◆ **Records provided**

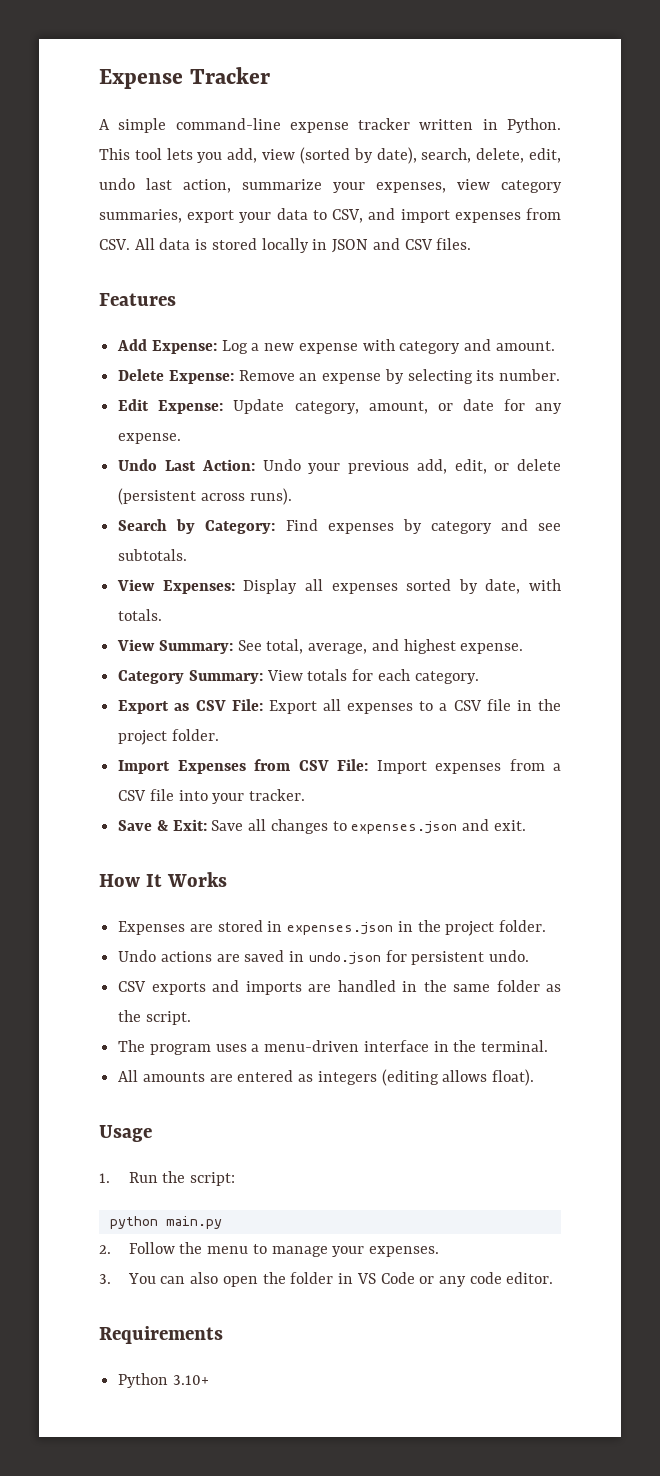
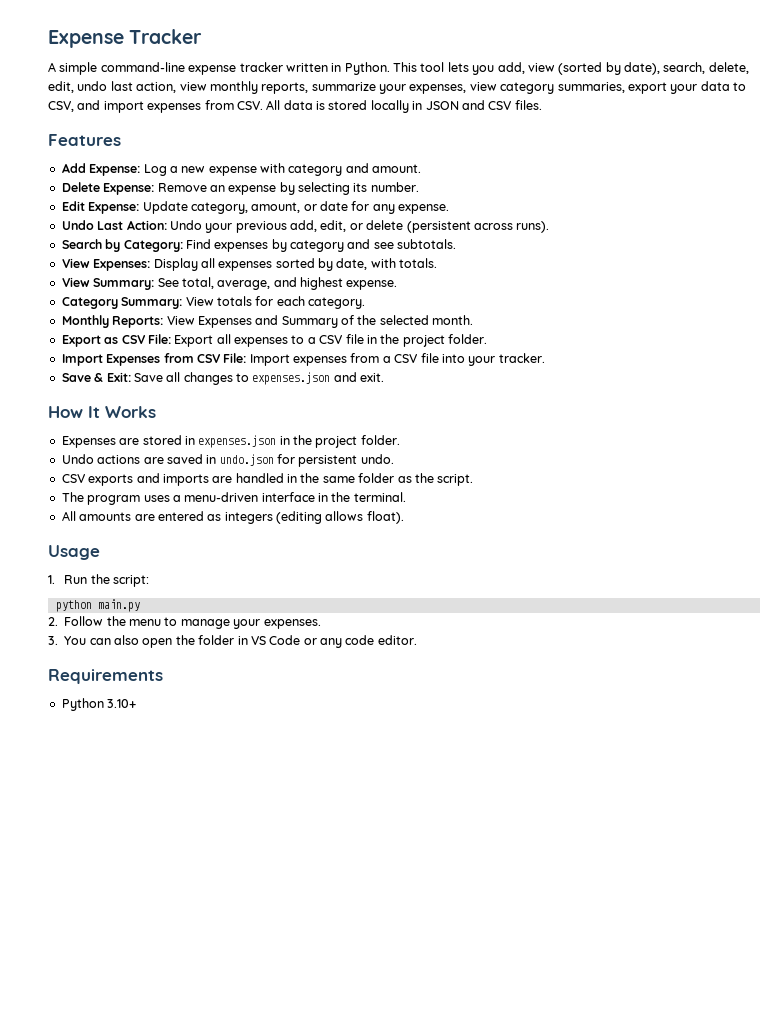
- This tool lets you add, view (sorted by date), search, delete, edit, undo last action, summarize your expenses, view category summaries, export your data to CSV, and import expenses from CSV. All data is stored locally in JSON and CSV files.
+ This tool lets you add, view (sorted by date), search, delete, edit, undo last action, view monthly reports, summarize your expenses, view category summaries, export your data to CSV, and import expenses from CSV. All data is stored locally in JSON and CSV files.
+ Monthly Reports: View Expenses and Summary of the selected month.

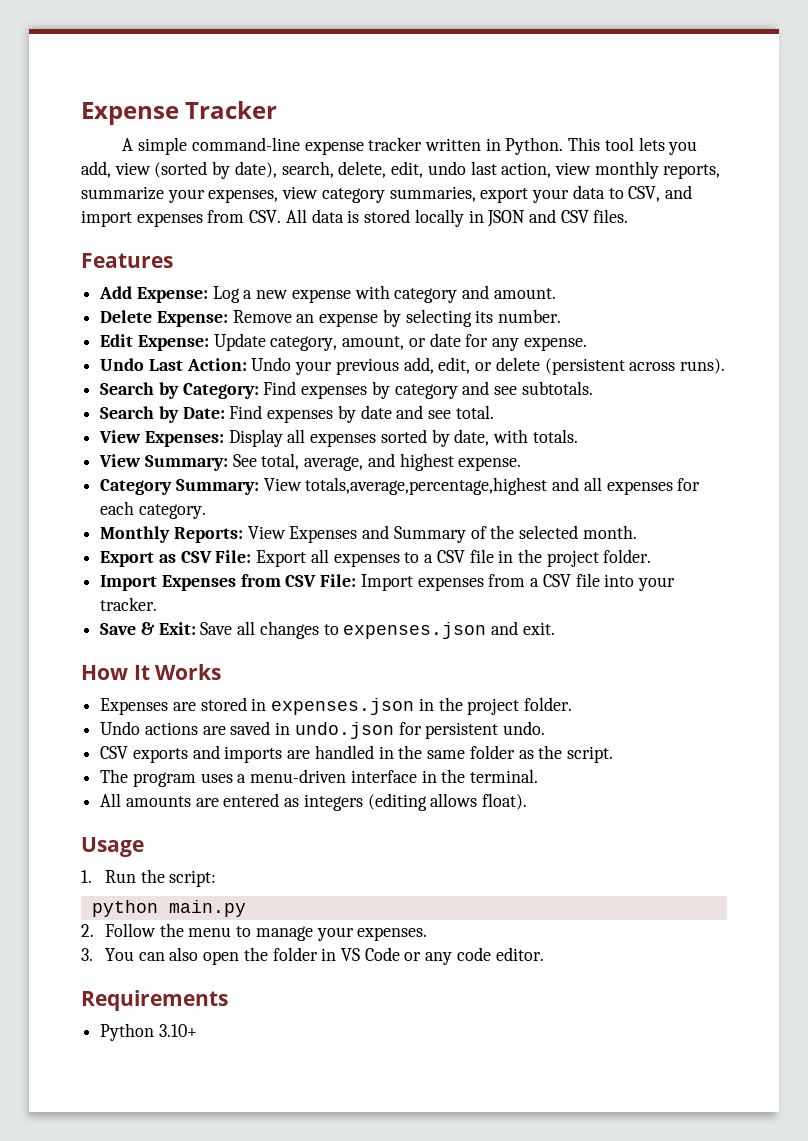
+ Search by Date: Find expenses by date and see total.
- Category Summary: View totals for each category.
+ Category Summary: View totals,average,percentage,highest and all expenses for each category.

◆ **What you need to do**
Please output the entries above exactly, leaving out every picture.

◆ **Written response**
- This tool lets you add, view (sorted by date), search, delete, edit, undo last action, summarize your expenses, view category summaries, export your data to CSV, and import expenses from CSV. All data is stored locally in JSON and CSV files.
+ This tool lets you add, view (sorted by date), search, delete, edit, undo last action, view monthly reports, summarize your expenses, view category summaries, export your data to CSV, and import expenses from CSV. All data is stored locally in JSON and CSV files.
+ Monthly Reports: View Expenses and Summary of the selected month.

+ Search by Date: Find expenses by date and see total.
- Category Summary: View totals for each category.
+ Category Summary: View totals,average,percentage,highest and all expenses for each category.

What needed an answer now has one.